Si le discours de Moncef Marzouki à Doha à la conférence « quel avenir pour les printemps arabes » reflète une chose, c’est bel et bien cette hypocrisie et cette haine de l’ancien président à l’encontre de ses concitoyens qui se sont opposés à lui ou qui ne sont pas d’accord avec ses idées.
De tous temps, un président ayant achevé son mandat se réserve de toute déclaration publique à l’encontre de ses successeurs. On appelle cela une obligation de réserve. Et quand un président ayant achevé son mandat décide de revenir à la politique, comme c’est le cas de Nicolas Sarkozy en France par exemple, il s’abstient de tout commentaire de politique intérieure quand il est à l’étranger. Moncef Marzouki n’est pas de cette trempe là et il se donne un malin plaisir de dénigrer les Tunisiens qui ne lui ressemblent pas. C’est surtout au Qatar et dans les pays arabes qu’il s’adonne à ce sport, puisque quand il est dans un pays occidental, Marzouki adopte étrangement l’obligation de réserve que lui imposent les règles protocolaires de ces pays.
A Doha, mercredi 13 mai 2015, Moncef Marzouki divise encore une fois les Tunisiens en deux catégories, les bourgeois et le peuple. Pour lui, les bourgeois tendus refusent l’Etat de la citoyenneté et n’acceptent pas les révolutionnaires pacifiques. « Ceci va les pousser à affronter des révolutionnaires non pacifiques (…) Si la contrerévolution a raison de nous et si elle nous faire revenir en arrière, il y aura une nouvelle génération de révolutionnaires qui dressera les potences ».
Dans le même discours, et à plus d’une reprise, il a traité les Tunisiens d’idiots. « Après avoir réfléchi et analysé longuement, je me suis rendu compte à cette évidence. Nous faisons face à des idiots ! Le combat est entre l’intelligence et l’idiotie. L’idiotie chez nous n’a pas de limites ». Et de citer plusieurs exemples de comportements idiots de ses opposants. « Ces bourgeoisies refusent toute transition pacifique, ils n’ont pas reçu le message. (…) Il y aura systématiquement une contrerévolution quoique vous fassiez ! La contrerévolution a utilisé le mensonge, la propagande politique, etc. » Et de rappeler ce qui s’est passé en Syrie quand les « révolutionnaires » ont dit qu’ils allaient se débarrasser du régime, quitte à brûler le pays !

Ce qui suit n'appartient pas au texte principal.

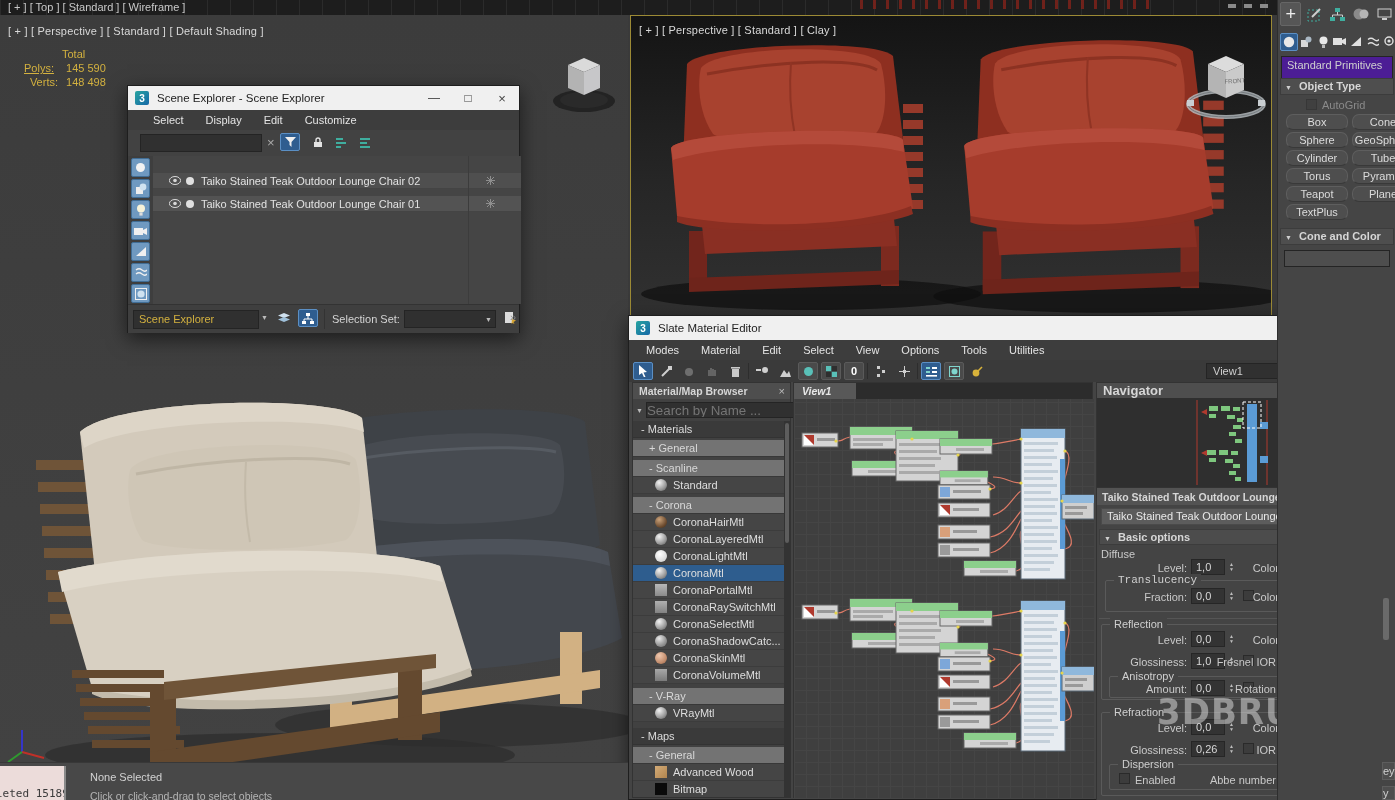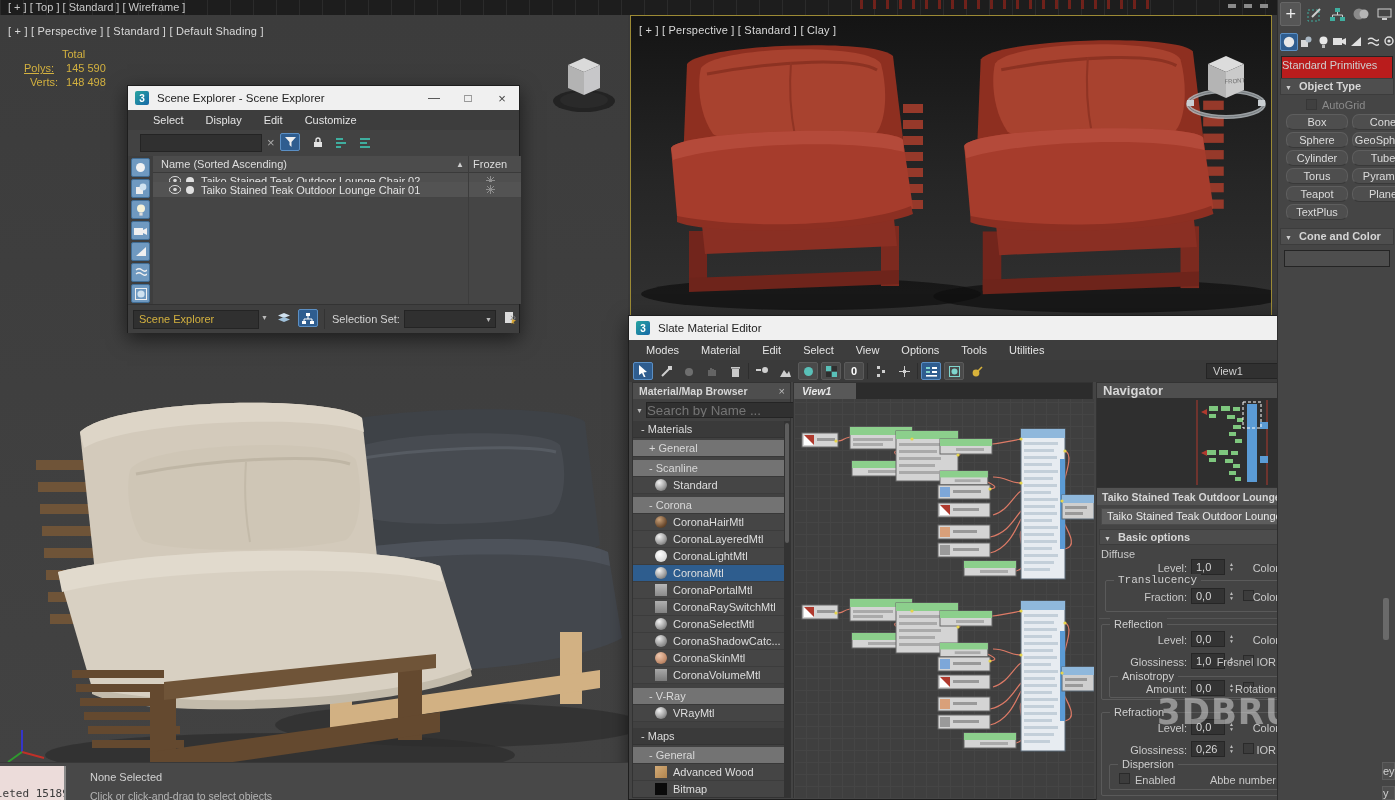--- a/index.html
+++ b/index.html
@@ -334,43 +334,37 @@
       <span class="se-ico" style="top:128px;">
           <svg width="12" height="12">
             <rect x="0.5" y="0.5" width="11" height="11" fill="none" stroke="#f0f0f0"></rect>
             <circle cx="6" cy="6" r="3.6" fill="#cfe2f0"></circle>
           </svg>
         </span>
       <span class="abs" style="left:7px;top:152px;color:#8f8f8f;">»</span>
     </div>
 
     <div class="abs" style="left:25px;top:70px;width:368px;height:148px;background:#454545;">
-      <div class="abs" style="left:0;top:0;width:100%;height:17px;background:#4c4c4c;border-bottom:1px solid #3a3a3a;display:flex;align-items:center;">
-        <span style="padding-left:8px;color:#dedede;">Name (Sorted Ascending)</span>
-        <span style="margin-left:auto;font-size:8px;color:#cfcfcf;">▲</span>
-        <span style="width:1px;height:17px;background:#3a3a3a;margin:0 4px;"></span>
-        <span style="width:48px;color:#dedede;">Frozen</span>
-      </div>
       <div class="abs" style="left:0;top:17px;width:100%;height:16px;background:#4f4f4f;border-bottom:1px solid #444;display:flex;align-items:center;">
         <span style="margin-left:16px;"><svg width="12" height="9">
               <ellipse cx="6" cy="4.5" rx="5.6" ry="4" fill="none" stroke="#d8d8d8"></ellipse>
               <circle cx="6" cy="4.5" r="1.8" fill="#d8d8d8"></circle>
             </svg></span>
         <span style="margin-left:5px;width:8px;height:8px;border-radius:50%;background:#e0e0e0;"></span>
         <span style="margin-left:7px;color:#e2e2e2;">Taiko Stained Teak Outdoor Lounge Chair 02</span>
         <span style="margin-left:auto;margin-right:26px;"><svg width="9" height="9">
               <g stroke="#8e8e8e">
                 <line x1="4.5" y1="0" x2="4.5" y2="9"></line>
                 <line x1="0" y1="4.5" x2="9" y2="4.5"></line>
                 <line x1="1" y1="1" x2="8" y2="8"></line>
                 <line x1="8" y1="1" x2="1" y2="8"></line>
               </g>
             </svg></span>
       </div>
-      <div class="abs" style="left:0;top:26px;width:100%;height:16px;background:#535353;border-bottom:1px solid #444;display:flex;align-items:center;">
+      <div class="abs" style="left:0;top:40px;width:100%;height:16px;background:#535353;border-bottom:1px solid #444;display:flex;align-items:center;">
         <span style="margin-left:16px;"><svg width="12" height="9">
               <ellipse cx="6" cy="4.5" rx="5.6" ry="4" fill="none" stroke="#d8d8d8"></ellipse>
               <circle cx="6" cy="4.5" r="1.8" fill="#d8d8d8"></circle>
             </svg></span>
         <span style="margin-left:5px;width:8px;height:8px;border-radius:50%;background:#e0e0e0;"></span>
         <span style="margin-left:7px;color:#e2e2e2;">Taiko Stained Teak Outdoor Lounge Chair 01</span>
         <span style="margin-left:auto;margin-right:26px;"><svg width="9" height="9">
               <g stroke="#8e8e8e">
                 <line x1="4.5" y1="0" x2="4.5" y2="9"></line>
                 <line x1="0" y1="4.5" x2="9" y2="4.5"></line>
@@ -982,21 +976,21 @@
           </svg>
         </span>
       <span class="tbico" style="width:14px;">
           <svg width="10" height="11">
             <circle cx="5" cy="5" r="4" fill="none" stroke="#e0e0e0" stroke-width="1.4"></circle>
             <circle cx="5" cy="5" r="1.6" fill="#e0e0e0"></circle>
           </svg>
         </span>
     </div>
 
-    <div class="field abs" style="left:3px;top:56px;width:112px;height:24px;line-height:16px;background:#b91c1c;">
+    <div class="field abs" style="left:3px;top:56px;width:112px;height:24px;line-height:16px;padding-left:5px;background:#4c1d95;">
       <span>Standard Primitives</span>
     </div>
 
     <div class="abs" style="left:2px;top:78px;width:114px;height:17px;background:#4e4e4e;border:1px solid #3c3c3c;line-height:15px;">
       <span style="font-size:7px;color:#cfcfcf;padding:0 4px;">▼</span>
       <b>Object Type</b>
     </div>
     <span class="chk abs" style="left:28px;top:99px;opacity:.5;"></span>
     <span class="abs" style="left:44px;top:99px;color:#8a8a8a;">AutoGrid</span>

D’après lui, il y a ceux qui aiment le pays avec le cœur, comme lui et son camp et ceux qui aiment le pays avec les dents et la langue, comme un poulet rôti.
Évoquant l’Egypte, il indique que ce qui s’y est passé est un coup d’Etat militaire et il souligne en rouge le mot. Il fait le parallèle avec la Tunisie et relève que ses opposants ont voulu faire la même chose en appelant au renversement de l’assemblée et que « leurs » médias appelaient l’armée à intervenir et à entrer dans les sièges de gouvernorat.
Interrogé sur l’absence de révolution en Algérie, Marzouki a préféré lancer un rire ironique.
Quant à la Syrie, il a traité le président Bachar El Assad de sanguinaire et tyran.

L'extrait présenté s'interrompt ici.